A better approach would be to look at the same set of homes and observe the rental and purchase prices for each home. To date, the problem with doing this has been that few homes are marketed both for-rent and for-sale simultaneously, making it hard to obtain both prices for a given home. But what if we looked at rental homes and then compared the rental price to the estimated market value for each home? Then we’d have both a rental price and an estimated market price on exactly the same set of homes. With this data, one could compute a price-rent ratio for each house and then find the median price-rent ratio across all the homes. Doing so, we could be guaranteed that there were no biases introduced into the ratio due to differences in the sets of homes on which the rental and purchase prices were based; there would only be a single set of homes. In Table 2, we’ve added an additional column to the data presented in Table 1 and this column represents the price-rent ratio computed using this second approach (along with a column showing the differences between the two approaches).

As you can see, the metros with the largest differences between the two approaches are the same metros with the largest differences in underlying home values between rental and purchase properties shown in Figure 1. To better understand the strong relationship between, on the one hand, differences in overall home values between the pool of homes for rent and the pool of homes for sale and, on the other hand, differences in the price-rent ratio computed using the two approaches, Figure 2 graphically displays these two differences relative to each other (in this chart, the x-axis is the last column from Table 2 and the y-axis is the percentage difference in the blue and red lines in Figure 1). As you can see, there’s a pretty strong relationship (Pearson correlation coefficient =90%).

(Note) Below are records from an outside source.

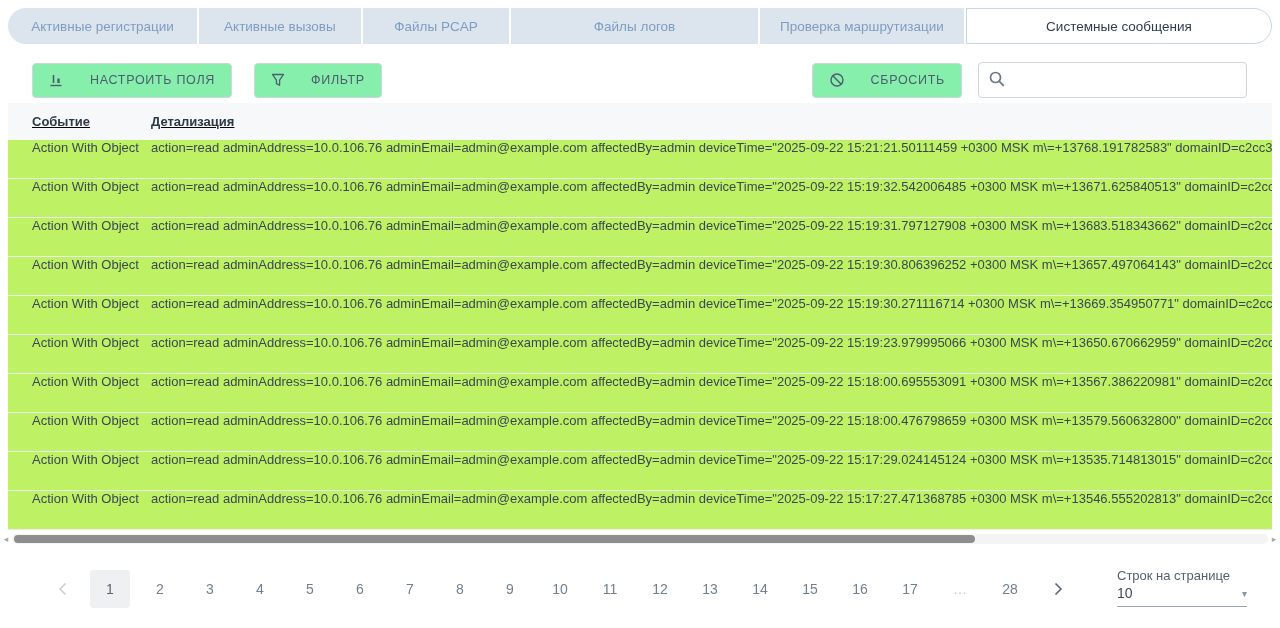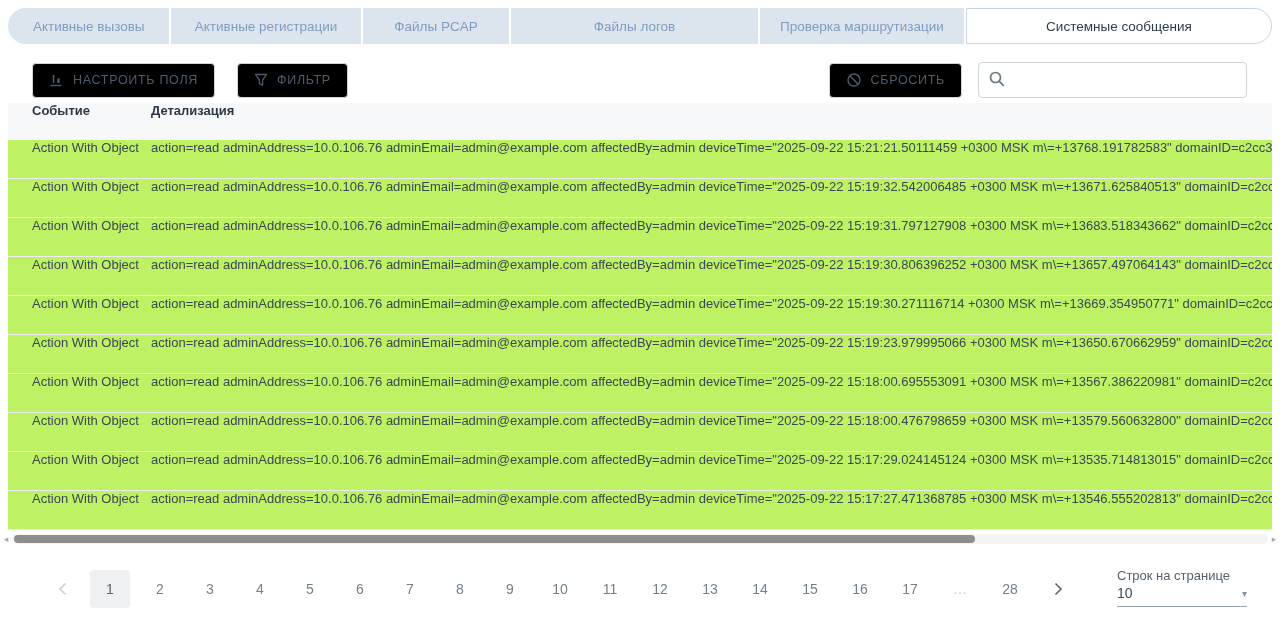--- a/index.html
+++ b/index.html
@@ -13,36 +13,36 @@
          background:#dce5ee; color:#7f9dc1; font-size:13.5px; cursor:pointer;
          white-space:nowrap; }
   .tab:first-child { border-radius:18px 0 0 18px; }
   .tab:last-child  { border-radius:0 18px 18px 0; }
   .tab.active { background:#fff; color:#2f3d4d;
                 border:1px solid #c6d6e6; }
 
   
   .toolbar { position:absolute; left:32px; top:61px; width:1215px; height:38px;
              display:flex; align-items:center; }
-  .btn { display:inline-flex; align-items:center; gap:9px; height:35px;
-         background:#000000; border:1px solid #cfd6dc; border-radius:4px;
+  .btn { display:inline-flex; align-items:center; gap:26px; height:35px;
+         background:#86efac; border:1px solid #cfd6dc; border-radius:4px;
          color:#4c5d6e; font-size:12.5px; letter-spacing:0.7px;
          padding:0 16px; cursor:pointer; font-family:inherit; white-space:nowrap; }
   .btn svg { flex:0 0 auto; }
   .btn + .btn { margin-left:22px; }
   .btn.reset { margin-left:auto; }
   .searchbox { position:relative; margin-left:16px; width:269px; height:36px; }
   .searchbox input { width:100%; height:100%; border:1px solid #cfd6dc;
                      border-radius:4px; padding:0 10px 0 36px; font-size:13px;
                      color:#3b4754; outline:none; font-family:inherit; }
   .searchbox .mag { position:absolute; left:10px; top:8px; }
 
   
   .table { position:absolute; left:8px; top:103px; width:1264px; }
-  .thead { display:flex; height:37px; align-items:flex-start; background:#f7f8f9; }
+  .thead { display:flex; height:37px; align-items:center; background:#f7f8f9;text-decoration:underline; }
   .th { font-size:13px; font-weight:bold; color:#2e3946; white-space:nowrap; }
   .tr { display:flex; height:39px; align-items:flex-start; background:#bef264;
         border-bottom:1px solid #ebedf0; overflow:hidden; }
   .td { font-size:13px; color:#3b4754; white-space:nowrap; overflow:hidden; }
   .col-event   { flex:0 0 131px; padding-left:24px; }
   .col-details { flex:1 1 auto; overflow:hidden;margin-left:12px; }
 
   
   .hscroll { position:absolute; left:0; top:531px; width:1280px; height:16px;
              display:flex; align-items:center; }
@@ -69,22 +69,22 @@
   .rpp-label { font-size:13px; color:#55606c; }
   .rpp-select { display:flex; align-items:center; justify-content:space-between;
                 margin-top:2px; cursor:pointer; }
   .rpp-value { font-size:14px; color:#3f4a56; }
   .caret { font-size:10px; color:#8795a5; }
 </style>
 </head>
 <body>
 
 <div class="tabbar">
+  <div class="tab" style="flex:191 0 0">Активные регистрации</div>
   <div class="tab" style="flex:163 0 0">Активные вызовы</div>
-  <div class="tab" style="flex:191 0 0">Активные регистрации</div>
   <div class="tab" style="flex:148 0 0">Файлы PCAP</div>
   <div class="tab" style="flex:249 0 0">Файлы логов</div>
   <div class="tab" style="flex:206 0 0">Проверка маршрутизации</div>
   <div class="tab active" style="flex:307 0 0">Системные сообщения</div>
 </div>
 
 <div class="toolbar">
   <button class="btn">
     <svg width="15" height="15" viewBox="0 0 15 15">
       <line x1="4.5" y1="2" x2="4.5" y2="10" stroke="#4c5d6e" stroke-width="1.6"></line>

Notice also that the difference in the price-rent ratio computed under the two approaches is not equally positive and negative across the various markets. The price-rent ratio computed using the older method is usually lower than that computed using the new approach, driven by the fact that the median home value in the rental set of homes is typically higher than the median value in the for-sale set of homes. This means that, even after controlling for a basic attribute of the homes (number of bedrooms), the rental properties are typically more expensive than the for-sale homes. A possible reason for this fact is that rentals might be more likely to be located closer to urban centers than for-sale homes and therefore in more expensive areas of the metro region. Using the older approach, one could erroneously conclude that buying was more attractive in some markets than it actually is. This mistaken conclusion would be driven by comparing more expensive rentals to cheaper for-sale homes. Essentially, one is comparing apples and oranges.

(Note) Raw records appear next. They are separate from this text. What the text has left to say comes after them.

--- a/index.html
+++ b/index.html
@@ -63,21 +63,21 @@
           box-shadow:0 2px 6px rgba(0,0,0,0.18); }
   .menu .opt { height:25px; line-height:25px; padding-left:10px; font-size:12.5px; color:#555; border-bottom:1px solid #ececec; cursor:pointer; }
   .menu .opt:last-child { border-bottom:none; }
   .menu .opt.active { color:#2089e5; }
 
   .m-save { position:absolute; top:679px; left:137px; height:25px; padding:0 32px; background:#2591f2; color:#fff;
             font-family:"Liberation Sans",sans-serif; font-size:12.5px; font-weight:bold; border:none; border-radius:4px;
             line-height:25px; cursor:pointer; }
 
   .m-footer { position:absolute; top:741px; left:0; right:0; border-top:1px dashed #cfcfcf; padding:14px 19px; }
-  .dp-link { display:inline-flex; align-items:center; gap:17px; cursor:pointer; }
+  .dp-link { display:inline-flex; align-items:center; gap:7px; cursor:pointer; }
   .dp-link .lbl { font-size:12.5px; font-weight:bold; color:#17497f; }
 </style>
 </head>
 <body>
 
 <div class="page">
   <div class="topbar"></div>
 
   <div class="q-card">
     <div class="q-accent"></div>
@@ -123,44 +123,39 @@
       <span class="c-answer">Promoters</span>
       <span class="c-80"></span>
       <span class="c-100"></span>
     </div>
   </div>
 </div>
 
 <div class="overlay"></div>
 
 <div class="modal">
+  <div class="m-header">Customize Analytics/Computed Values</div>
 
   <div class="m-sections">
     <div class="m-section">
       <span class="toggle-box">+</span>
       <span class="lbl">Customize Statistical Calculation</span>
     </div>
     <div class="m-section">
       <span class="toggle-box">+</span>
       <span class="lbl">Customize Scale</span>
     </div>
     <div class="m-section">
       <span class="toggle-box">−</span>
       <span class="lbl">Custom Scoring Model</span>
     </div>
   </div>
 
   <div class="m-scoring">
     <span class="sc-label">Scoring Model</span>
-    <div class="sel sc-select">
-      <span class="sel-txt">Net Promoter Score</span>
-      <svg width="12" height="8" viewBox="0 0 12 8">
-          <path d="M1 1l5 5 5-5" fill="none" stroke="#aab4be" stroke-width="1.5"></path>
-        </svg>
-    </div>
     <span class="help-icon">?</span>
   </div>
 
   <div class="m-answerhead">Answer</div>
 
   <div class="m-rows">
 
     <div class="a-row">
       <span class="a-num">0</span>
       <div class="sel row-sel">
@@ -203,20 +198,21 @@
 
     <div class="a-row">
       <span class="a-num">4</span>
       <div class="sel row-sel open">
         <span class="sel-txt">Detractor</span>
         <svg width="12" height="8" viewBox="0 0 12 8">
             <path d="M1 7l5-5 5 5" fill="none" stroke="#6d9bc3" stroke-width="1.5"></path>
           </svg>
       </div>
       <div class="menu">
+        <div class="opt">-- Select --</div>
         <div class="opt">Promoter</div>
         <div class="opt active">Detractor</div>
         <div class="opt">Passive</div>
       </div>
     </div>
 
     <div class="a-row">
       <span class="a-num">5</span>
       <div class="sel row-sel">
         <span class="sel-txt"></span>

Table 3 presents the results of the new approach when applied across all rental properties. Note that the filter on two-bedroom homes is no longer needed since the price-rent ratio is being computed at the house level versus using two separate pools of homes (and, therefore, we don’t need to ensure that the two pools are somewhat similar). Markets with the lowest price-rent ratios (where buying is more attractive relatively) include some markets hard-hit during the housing bust such as Detroit, Miami, Orlando, Las Vegas, Tampa and Phoenix. Also included are markets that participated to a lesser extent in the housing boom such as Houston and Dallas-Fort Worth. On the other end of the spectrum, we also find some hard-hit markets such as San Francisco, Los Angeles, New York and San Diego. While home values in these markets are down significantly from their peak, they are apparently still relatively high when compared to prevailing rental rates.